JobData/.planning/codebase/ARCHITECTURE.md
win 00a727519f docs(phase-3): complete execution — 2/2 plans, 98 tests passing
- ARCH-04: job51 migrated to crawler_core (no old deps)
- ARCH-05: zhilian migrated to crawler_core (no old deps)
- 34 new mock tests (17 job51 + 17 zhilian)
- Added _parse_zhilian_response custom parser for zhilian API format
- Fixed POST Searcher _request() overrides for job51/zhilian
- Full regression: 98 passed in 0.12s
2026-03-21 19:19:17 +08:00

202 lines
12 KiB
Markdown

# Architecture
**Analysis Date:** 2026-03-21
## Pattern Overview
**Overall:** Layered monolith with embedded pipeline architecture
**Key Characteristics:**
- FastAPI async backend with dual-database persistence (MySQL for RBAC/metadata, ClickHouse for job/company analytics data)

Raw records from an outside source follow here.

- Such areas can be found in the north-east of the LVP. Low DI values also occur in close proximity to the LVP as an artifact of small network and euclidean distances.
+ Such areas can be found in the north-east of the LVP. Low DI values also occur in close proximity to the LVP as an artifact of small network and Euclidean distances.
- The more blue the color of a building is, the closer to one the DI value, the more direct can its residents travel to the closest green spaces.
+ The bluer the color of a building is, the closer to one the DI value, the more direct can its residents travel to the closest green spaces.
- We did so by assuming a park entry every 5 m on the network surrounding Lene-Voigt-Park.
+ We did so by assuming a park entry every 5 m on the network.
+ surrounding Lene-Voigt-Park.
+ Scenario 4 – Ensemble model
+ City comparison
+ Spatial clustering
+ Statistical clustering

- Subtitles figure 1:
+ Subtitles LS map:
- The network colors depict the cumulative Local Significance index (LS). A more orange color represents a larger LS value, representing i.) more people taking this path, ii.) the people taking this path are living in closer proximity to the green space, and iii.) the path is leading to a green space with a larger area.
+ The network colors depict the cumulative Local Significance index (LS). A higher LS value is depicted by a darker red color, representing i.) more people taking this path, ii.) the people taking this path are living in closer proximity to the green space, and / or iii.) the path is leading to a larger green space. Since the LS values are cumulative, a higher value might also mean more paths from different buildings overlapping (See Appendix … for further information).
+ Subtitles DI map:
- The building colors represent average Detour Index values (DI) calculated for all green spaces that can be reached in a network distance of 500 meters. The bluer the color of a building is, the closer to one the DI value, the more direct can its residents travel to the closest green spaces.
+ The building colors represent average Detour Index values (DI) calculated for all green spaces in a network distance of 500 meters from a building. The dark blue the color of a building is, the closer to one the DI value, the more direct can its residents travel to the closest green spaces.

- External crawlers (`jobs_spider/`, `spiderJobs/`) run as independent processes and push data to the backend API via HTTP POST — no shared code path at runtime
- RBAC permission model enforced at router-level via FastAPI `Depends`
- APScheduler drives all recurring automation (cleaning, ECS orchestration, alerting) within the main process
- Registry pattern (`app/services/ingest/registry.py`) maps (platform, channel, data_type) tuples to ClickHouse table configs + dedup rules
## Layers
**Router Layer:**
- Purpose: Parse HTTP request, validate via Pydantic schema, delegate to service or controller, return JSON envelope
- Location: `app/api/v1/`
- Contains: One sub-package per domain (e.g., `job/`, `cleaning/`, `analytics/`, `keyword/`)
- Depends on: Services, Controllers, `app/core/dependency.py` for auth
- Used by: FastAPI application via `app/api/v1/__init__.py``app/__init__.py`
**Service Layer:**
- Purpose: Business logic, orchestration across repos/models, side-effect coordination
- Location: `app/services/`
- Contains: `IngestService`, `AnalyticsService`, `CleaningService`, `CompanyCleaner`, `CompanyJobsSyncService`, platform crawler service wrappers (`crawler/boss.py`, `crawler/qcwy.py`, `crawler/zhilian.py`)
- Depends on: Repositories, ORM models, `clickhouse_manager`, external HTTP clients
- Used by: Routers, APScheduler jobs
**Controller Layer (RBAC domain operations):**
- Purpose: Thin CRUD orchestration for MySQL-backed entities (User, Role, API, Menu, Dept, etc.)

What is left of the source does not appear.